Let's say you have a number of servers at a hosting company. If one of the servers becomes unresponsive, said hosting company (herafter SHC) have a “control panel” that allows you to request either a hard reset or a KVMoIP connection to the doomed machine. In order that the server will recognise the KVMoIP (or, more correctly, the keyboard and mouse parts) SHC will hard reset your machine for you.
Let's say further one of your servers - they call it Server A - stops responding and you request a KVMoIP to it, but when you connect you find you're looking at Server B. So you call up SHC and tell them they've connected the KVMoIP to the wrong server.
“No”, they reply. “You must have labelled the machines wrongly or have otherwise confused which of servers A and B correspond to your names for them.
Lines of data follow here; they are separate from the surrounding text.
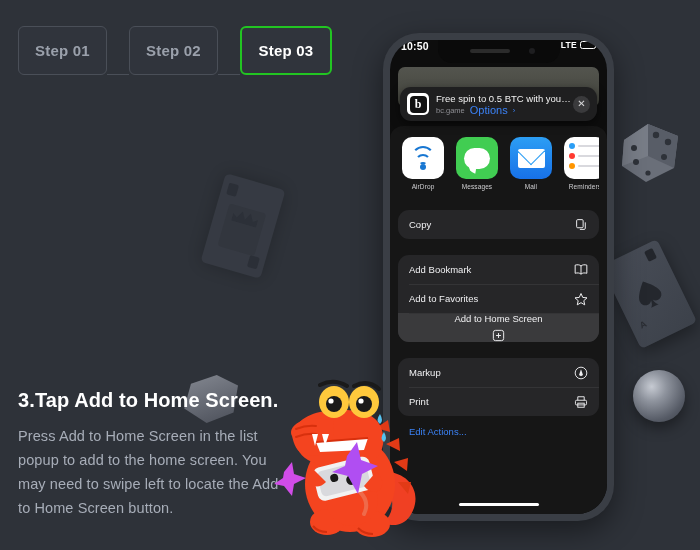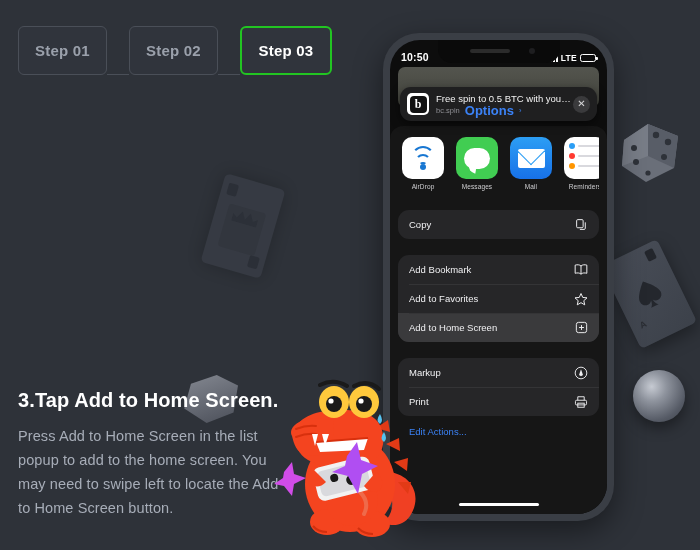--- a/index.html
+++ b/index.html
@@ -152,21 +152,21 @@
   #notch .speaker {
     position:absolute; left:32px; top:9px; width:40px; height:4px;
     background:#2b2b2b; border-radius:2px;
   }
   #notch .cam {
     position:absolute; right:25px; top:8px; width:6px; height:6px;
     background:#1e1e20; border-radius:50%;
   }
   #statusbar {
     position:absolute; left:0; top:0; width:100%; height:23px;
-    display:flex; align-items:flex-end; justify-content:space-between;
+    display:flex; align-items:flex-start; justify-content:space-between;
     padding: 0 11px; z-index:5;
     color:#ffffff;
   }
   #status-time { font-size: 10.5px; font-weight: 700; letter-spacing:.2px; }
   #status-right { display:flex; align-items:center; gap: 3px; }
   #status-right .sig { display:flex; align-items:flex-end; gap:1px; height:8px; }
   #status-right .sig i { width:2px; background:#fff; display:block; border-radius:.5px; }
   #status-right .sig i:nth-child(1){height:3px}
   #status-right .sig i:nth-child(2){height:4.5px}
   #status-right .sig i:nth-child(3){height:6px}
@@ -211,21 +211,21 @@
     display:flex;align-items:center;justify-content:center;
     font-family:"Liberation Serif", serif;
   }
   #notif-text { flex:1; min-width:0; margin-left:7px; }
   #notif-title {
     color:#f2f2f2; font-size:9.5px; white-space:nowrap; overflow:hidden; text-overflow:ellipsis;
     line-height: 12px;
   }
   #notif-sub { display:flex; align-items:center; gap:5px; line-height:11px; }
   #notif-source { color:#8e8e93; font-size:7.5px; }
-  #notif-options { color:#3b82f6; font-size:13px;font-weight:bold; }
+  #notif-options { color:#3b82f6; font-size:11px; }
   #notif-arrow { color:#3b82f6; font-size:7.5px; }
   #notif-close {
     width:17px;height:17px;border-radius:50%;background:#3a3a3c;
     display:flex;align-items:center;justify-content:center;flex:0 0 auto;
     color:#d6d6d8; font-size:10px; line-height:1;
   }
 
   
   #share-sheet {
     position: absolute; left: 0; right: 0; top: 86px; bottom: 0;
@@ -288,21 +288,21 @@
     height: 29px;
     display:flex; align-items:center; justify-content:space-between;
     padding: 0 11px;
     color:#f0f0f2;
     font-size: 9.5px;
     position: relative;
   }
   .list-row + .list-row::before {
     content:''; position:absolute; left:11px; right:0; top:0; height:1px; background:#343436;
   }
-  .list-row.highlight { background:#3a3a3c; }
+  .list-row.highlight { background:#3a3a3c;flex-direction:column; }
   .list-row .row-icon { width:14px; height:14px; color:#f0f0f2; display:flex; align-items:center; justify-content:center; }
   #edit-actions {
     color:#3b82f6; font-size:9.5px; padding: 10px 0 0 11px;
   }
   #home-indicator {
     position:absolute; left:50%; bottom:8px; transform:translateX(-50%);
     width: 80px; height: 3.5px; background:#ffffff; border-radius:2px;
   }
 
   
@@ -392,21 +392,21 @@
 
       <div id="web-bg"></div>
 
       <div id="notif">
         <div id="notif-app-icon">
           <span class="b">b</span>
         </div>
         <div id="notif-text">
           <div id="notif-title">Free spin to 0.5 BTC with your luck</div>
           <div id="notif-sub">
-            <span id="notif-source">bc.spin</span>
+            <span id="notif-source">bc.game</span>
             <span id="notif-options">Options</span>
             <span id="notif-arrow">›</span>
           </div>
         </div>
         <div id="notif-close">✕</div>
       </div>
 
       <div id="share-sheet">
 
         <div id="app-row">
If you request a KVMoIP for Server B you will find youself looking at Server A.”
So you request a KVMoIP for Server B, but when you connect you find you're still looking at Server B. So you call SHC and tell them you're still seeing Server B. Whilst you're on the phone, Server B (which, if it wasn't obvious, is running fine) is unceremoniously powered off and rebooted, a process which ends with the machine booting to the chilling message “Operating System not found”.
After a little more time - during which it becomes apparent that the KVMoIP attached to Server B is either improperly connected or faulty and has to be replaced - the RAID interface for Server B is available through the KVMoIP and shows that one disk has catastrophically failed (most likely due to being switched off whilst running) and cannot be rebuilt. A replacement will be needed.
Meanwhile, Server A is still unresponsive, and SHC again explains that the KVMoIP that showed Server B was attached to Server A and there must be some three- or four-way confusion where Server A points to Server B, Server B points to... wait... anyway, some other server, possibly will point to Server A. So you should request a reboot for Server A and see which server is in fact rebooted and that will show which one it really is.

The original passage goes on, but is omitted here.